REQUIRED ACTION
Go through the data below and retype all of it exactly.

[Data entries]
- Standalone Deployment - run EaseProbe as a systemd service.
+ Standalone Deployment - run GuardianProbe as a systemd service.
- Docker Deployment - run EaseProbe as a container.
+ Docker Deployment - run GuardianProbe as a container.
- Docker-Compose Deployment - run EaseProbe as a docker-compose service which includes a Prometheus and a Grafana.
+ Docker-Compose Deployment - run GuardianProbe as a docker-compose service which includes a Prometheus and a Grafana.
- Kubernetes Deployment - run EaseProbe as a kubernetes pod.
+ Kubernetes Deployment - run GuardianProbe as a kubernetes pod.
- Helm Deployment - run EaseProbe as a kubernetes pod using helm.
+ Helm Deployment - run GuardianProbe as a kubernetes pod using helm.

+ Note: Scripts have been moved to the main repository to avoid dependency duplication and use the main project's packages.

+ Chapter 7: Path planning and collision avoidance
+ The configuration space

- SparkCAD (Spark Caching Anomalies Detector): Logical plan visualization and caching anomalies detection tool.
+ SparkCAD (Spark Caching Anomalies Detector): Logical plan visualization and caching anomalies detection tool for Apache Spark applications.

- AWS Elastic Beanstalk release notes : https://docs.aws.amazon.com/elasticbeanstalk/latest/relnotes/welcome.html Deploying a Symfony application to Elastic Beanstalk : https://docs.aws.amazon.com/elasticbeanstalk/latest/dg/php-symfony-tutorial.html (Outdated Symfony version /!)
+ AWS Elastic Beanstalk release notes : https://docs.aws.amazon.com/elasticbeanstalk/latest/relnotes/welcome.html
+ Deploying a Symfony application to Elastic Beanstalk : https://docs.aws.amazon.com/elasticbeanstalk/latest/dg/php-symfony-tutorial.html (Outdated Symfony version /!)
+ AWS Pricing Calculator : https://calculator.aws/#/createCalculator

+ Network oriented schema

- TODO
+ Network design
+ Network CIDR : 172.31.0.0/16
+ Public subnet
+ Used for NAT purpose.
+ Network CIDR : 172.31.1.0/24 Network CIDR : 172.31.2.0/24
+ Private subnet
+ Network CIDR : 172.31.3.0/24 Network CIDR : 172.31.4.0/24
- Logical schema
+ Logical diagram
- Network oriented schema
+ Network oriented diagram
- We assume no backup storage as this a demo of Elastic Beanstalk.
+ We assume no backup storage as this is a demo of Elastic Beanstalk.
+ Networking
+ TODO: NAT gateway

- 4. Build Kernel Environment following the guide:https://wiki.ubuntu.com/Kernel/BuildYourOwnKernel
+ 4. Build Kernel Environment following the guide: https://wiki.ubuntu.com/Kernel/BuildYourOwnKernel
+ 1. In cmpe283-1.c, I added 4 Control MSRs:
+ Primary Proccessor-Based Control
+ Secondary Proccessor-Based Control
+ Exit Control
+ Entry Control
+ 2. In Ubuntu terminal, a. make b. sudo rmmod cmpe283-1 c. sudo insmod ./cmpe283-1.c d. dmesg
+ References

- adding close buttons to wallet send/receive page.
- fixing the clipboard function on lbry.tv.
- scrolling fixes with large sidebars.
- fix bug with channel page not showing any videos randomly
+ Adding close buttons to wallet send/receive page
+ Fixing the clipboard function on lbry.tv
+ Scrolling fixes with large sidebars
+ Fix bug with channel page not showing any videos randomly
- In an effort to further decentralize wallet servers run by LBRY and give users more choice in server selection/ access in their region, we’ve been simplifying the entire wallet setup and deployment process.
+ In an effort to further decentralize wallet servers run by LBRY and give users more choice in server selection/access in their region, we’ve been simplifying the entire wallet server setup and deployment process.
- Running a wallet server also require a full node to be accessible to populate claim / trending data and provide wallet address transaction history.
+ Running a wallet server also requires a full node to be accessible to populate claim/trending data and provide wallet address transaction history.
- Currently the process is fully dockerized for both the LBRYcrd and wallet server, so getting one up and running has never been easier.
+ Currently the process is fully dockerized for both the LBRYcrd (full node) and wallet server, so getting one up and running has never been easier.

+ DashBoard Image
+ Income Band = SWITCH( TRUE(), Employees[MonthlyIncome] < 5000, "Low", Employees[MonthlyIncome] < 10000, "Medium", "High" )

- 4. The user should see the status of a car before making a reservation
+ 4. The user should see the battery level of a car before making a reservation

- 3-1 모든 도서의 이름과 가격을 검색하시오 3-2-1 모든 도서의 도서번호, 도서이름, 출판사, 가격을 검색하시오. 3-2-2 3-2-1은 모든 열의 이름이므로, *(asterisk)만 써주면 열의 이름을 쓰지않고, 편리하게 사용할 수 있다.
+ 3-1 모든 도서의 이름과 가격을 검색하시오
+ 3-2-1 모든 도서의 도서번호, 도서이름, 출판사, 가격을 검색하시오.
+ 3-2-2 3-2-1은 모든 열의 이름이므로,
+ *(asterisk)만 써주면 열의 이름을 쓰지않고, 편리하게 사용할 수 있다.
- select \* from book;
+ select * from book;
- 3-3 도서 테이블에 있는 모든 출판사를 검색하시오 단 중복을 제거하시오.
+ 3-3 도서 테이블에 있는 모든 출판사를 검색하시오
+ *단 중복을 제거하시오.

SOLUTION TO THIS TASK
- Standalone Deployment - run EaseProbe as a systemd service.
+ Standalone Deployment - run GuardianProbe as a systemd service.
- Docker Deployment - run EaseProbe as a container.
+ Docker Deployment - run GuardianProbe as a container.
- Docker-Compose Deployment - run EaseProbe as a docker-compose service which includes a Prometheus and a Grafana.
+ Docker-Compose Deployment - run GuardianProbe as a docker-compose service which includes a Prometheus and a Grafana.
- Kubernetes Deployment - run EaseProbe as a kubernetes pod.
+ Kubernetes Deployment - run GuardianProbe as a kubernetes pod.
- Helm Deployment - run EaseProbe as a kubernetes pod using helm.
+ Helm Deployment - run GuardianProbe as a kubernetes pod using helm.

+ Note: Scripts have been moved to the main repository to avoid dependency duplication and use the main project's packages.

+ Chapter 7: Path planning and collision avoidance
+ The configuration space

- SparkCAD (Spark Caching Anomalies Detector): Logical plan visualization and caching anomalies detection tool.
+ SparkCAD (Spark Caching Anomalies Detector): Logical plan visualization and caching anomalies detection tool for Apache Spark applications.

- AWS Elastic Beanstalk release notes : https://docs.aws.amazon.com/elasticbeanstalk/latest/relnotes/welcome.html Deploying a Symfony application to Elastic Beanstalk : https://docs.aws.amazon.com/elasticbeanstalk/latest/dg/php-symfony-tutorial.html (Outdated Symfony version /!)
+ AWS Elastic Beanstalk release notes : https://docs.aws.amazon.com/elasticbeanstalk/latest/relnotes/welcome.html
+ Deploying a Symfony application to Elastic Beanstalk : https://docs.aws.amazon.com/elasticbeanstalk/latest/dg/php-symfony-tutorial.html (Outdated Symfony version /!)
+ AWS Pricing Calculator : https://calculator.aws/#/createCalculator

+ Network oriented schema

- TODO
+ Network design
+ Network CIDR : 172.31.0.0/16
+ Public subnet
+ Used for NAT purpose.
+ Network CIDR : 172.31.1.0/24 Network CIDR : 172.31.2.0/24
+ Private subnet
+ Network CIDR : 172.31.3.0/24 Network CIDR : 172.31.4.0/24
- Logical schema
+ Logical diagram
- Network oriented schema
+ Network oriented diagram
- We assume no backup storage as this a demo of Elastic Beanstalk.
+ We assume no backup storage as this is a demo of Elastic Beanstalk.
+ Networking
+ TODO: NAT gateway

- 4. Build Kernel Environment following the guide:https://wiki.ubuntu.com/Kernel/BuildYourOwnKernel
+ 4. Build Kernel Environment following the guide: https://wiki.ubuntu.com/Kernel/BuildYourOwnKernel
+ 1. In cmpe283-1.c, I added 4 Control MSRs:
+ Primary Proccessor-Based Control
+ Secondary Proccessor-Based Control
+ Exit Control
+ Entry Control
+ 2. In Ubuntu terminal, a. make b. sudo rmmod cmpe283-1 c. sudo insmod ./cmpe283-1.c d. dmesg
+ References

- adding close buttons to wallet send/receive page.
- fixing the clipboard function on lbry.tv.
- scrolling fixes with large sidebars.
- fix bug with channel page not showing any videos randomly
+ Adding close buttons to wallet send/receive page
+ Fixing the clipboard function on lbry.tv
+ Scrolling fixes with large sidebars
+ Fix bug with channel page not showing any videos randomly
- In an effort to further decentralize wallet servers run by LBRY and give users more choice in server selection/ access in their region, we’ve been simplifying the entire wallet setup and deployment process.
+ In an effort to further decentralize wallet servers run by LBRY and give users more choice in server selection/access in their region, we’ve been simplifying the entire wallet server setup and deployment process.
- Running a wallet server also require a full node to be accessible to populate claim / trending data and provide wallet address transaction history.
+ Running a wallet server also requires a full node to be accessible to populate claim/trending data and provide wallet address transaction history.
- Currently the process is fully dockerized for both the LBRYcrd and wallet server, so getting one up and running has never been easier.
+ Currently the process is fully dockerized for both the LBRYcrd (full node) and wallet server, so getting one up and running has never been easier.

+ DashBoard Image
+ Income Band = SWITCH( TRUE(), Employees[MonthlyIncome] < 5000, "Low", Employees[MonthlyIncome] < 10000, "Medium", "High" )

- 4. The user should see the status of a car before making a reservation
+ 4. The user should see the battery level of a car before making a reservation

- 3-1 모든 도서의 이름과 가격을 검색하시오 3-2-1 모든 도서의 도서번호, 도서이름, 출판사, 가격을 검색하시오. 3-2-2 3-2-1은 모든 열의 이름이므로, *(asterisk)만 써주면 열의 이름을 쓰지않고, 편리하게 사용할 수 있다.
+ 3-1 모든 도서의 이름과 가격을 검색하시오
+ 3-2-1 모든 도서의 도서번호, 도서이름, 출판사, 가격을 검색하시오.
+ 3-2-2 3-2-1은 모든 열의 이름이므로,
+ *(asterisk)만 써주면 열의 이름을 쓰지않고, 편리하게 사용할 수 있다.
- select \* from book;
+ select * from book;
- 3-3 도서 테이블에 있는 모든 출판사를 검색하시오 단 중복을 제거하시오.
+ 3-3 도서 테이블에 있는 모든 출판사를 검색하시오
+ *단 중복을 제거하시오.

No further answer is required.